59. Central Americans crossing the Mexican border on their way north encounter a landscape of fear, uncertainty and, at times, violence, corruption and vulnerability - situations not unknown to the migrants taking work on the coffee plantations, sugar refineries or banana plantations, in the service sector or engaging in a variety of informal and vulnerable pursuits such as peddling and prostitution in the zone near the southern border.

60. The defencelessness of migrants without documents renders them prey to abuse by the authorities and to human rights violations. The same defencelessness often means that they will not report the violations they suffer even though there are diplomatic and non-governmental channels through which a complaint could be lodged against the authority supposedly responsible.

61. It is encouraging, however, to observe that efforts are being made through a variety of bodies, such as the consulates of Central American countries, to protect migrants, and that non-governmental organizations and the churches are also at work in the area.
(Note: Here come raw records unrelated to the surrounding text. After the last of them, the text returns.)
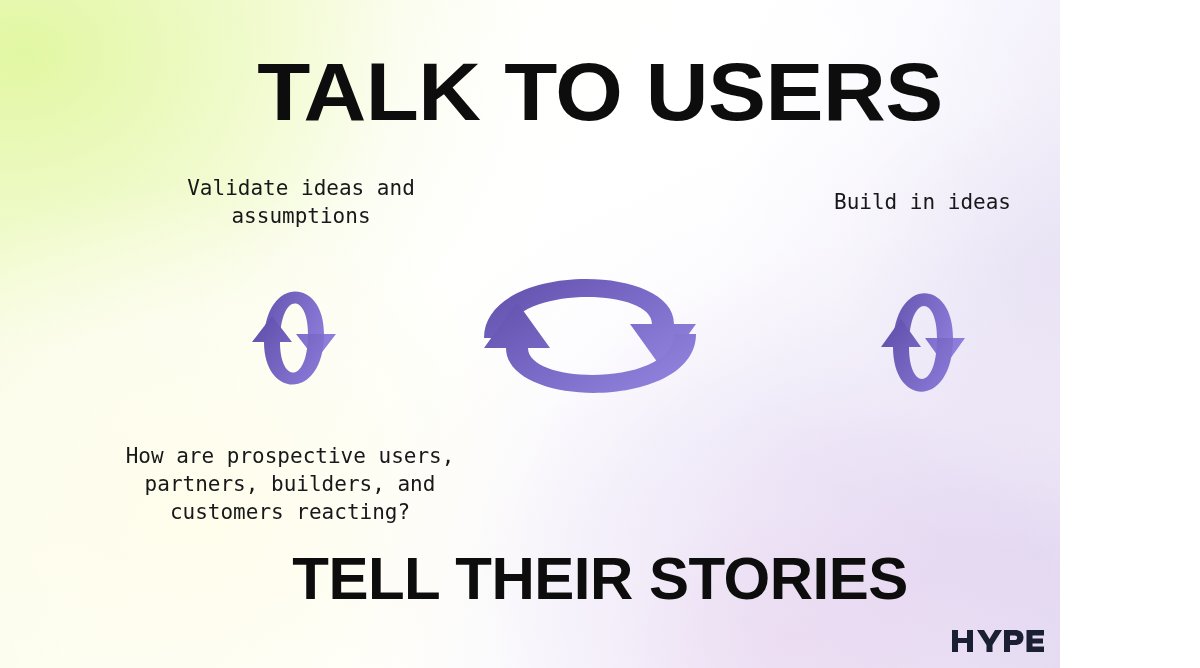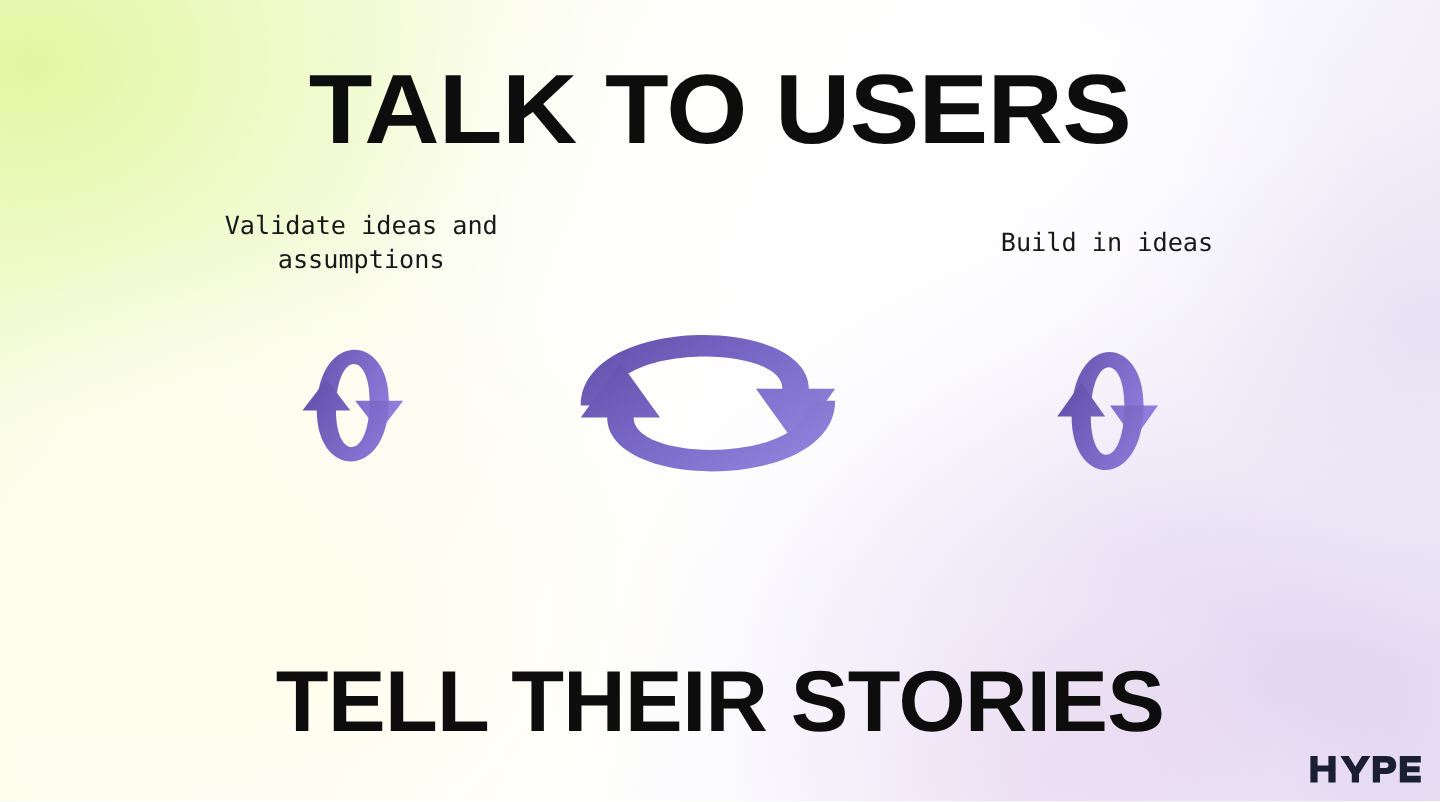--- a/index.html
+++ b/index.html
@@ -8,21 +8,21 @@
   }
   body {
     width: 1200px;
     height: 668px;
     overflow: hidden;
     font-family: "Liberation Sans", sans-serif;
   }
 
   #slide {
     position: relative;
-    width: 1200px;
+    width: 1060px;
     height: 668px;
     overflow: hidden;
     background: #fdfdfb;
   }
 
   
   .bg-layer {
     position: absolute;
     inset: 0;
     pointer-events: none;
@@ -90,21 +90,21 @@
     line-height: 1;
     transform-origin: center center;
   }
   #headline-top {
     top: 51px;
     font-size: 82px;
     transform: scaleX(1.06);
   }
   #headline-bottom {
     top: 549px;
-    font-size: 72px;
+    font-size: 60px;
     transform: scaleX(1.0);
   }
 
   
   .caption {
     position: absolute;
     color: #18181b;
     font-family: "DejaVu Sans Mono", "Liberation Mono", monospace;
     font-size: 21px;
     line-height: 28px;
@@ -146,20 +146,23 @@
   <div class="bg-layer bg-blob-lav2"></div>
   <div class="bg-layer bg-blob-pink"></div>
 
   <div class="headline" id="headline-top">TALK TO USERS</div>
 
   <div class="caption" id="cap-validate">Validate ideas and
 assumptions</div>
 
   <div class="caption" id="cap-build">Build in ideas</div>
 
+  <div class="caption" id="cap-reacting">How are prospective users,
+partners, builders, and
+customers reacting?</div>
 
 
   <svg class="loop" id="loop-left" width="100" height="180" viewBox="0 0 100 180">
     <defs>
       <linearGradient id="gradA1" x1="0" y1="0" x2="1" y2="0.4">
         <stop offset="0%" stop-color="#6452ae"></stop>
         <stop offset="45%" stop-color="#7868c4"></stop>
         <stop offset="100%" stop-color="#8e7ddb"></stop>
       </linearGradient>
       <linearGradient id="gradA2" x1="1" y1="1" x2="0" y2="0.3">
62. The Mexican Government recognized in January 1995 that migration, as in many other countries, was a challenge on a large scale: greater than in the past and capable of growing in the future if it did not make preparations to anticipate, channel and cope efficiently with the phenomenon; it therefore embarked on a critical assessment and thorough review of its current policy so as to suit it to present-day conditions.

63. The effects of these migratory movements at the border began to make themselves felt in Mexico in the late 1970s, when the armed conflicts intensified. The most critical moment, however, came when huge groups of Guatemalan families and communities entered the country. Their motive, as non-combatants, for fleeing was the terror and persecution they had faced.

64. In parallel, but less explicitly, the behaviour of other migratory flows also changed substantially. From the viewpoint of labour availability, flows of migrant workers - particularly for farm work - increased and diversified. The creation of new sources of jobs in the border area encouraged this increase. Clearly, however, crises in the migrants home countries were decisive in swelling the numbers joining the migratory flows, temporary though these were.

65. Proximity to a region in conflict necessitated an attitude and policies defined in the light of their actual and potential effects. The Mexican Government therefore embarked on a policy that favoured the restoration of peace and the development of the countries in the region. It has acted as a promotor and mediator between the parties in peace processes, and made use of international cooperation directed specifically at development in its neighbours.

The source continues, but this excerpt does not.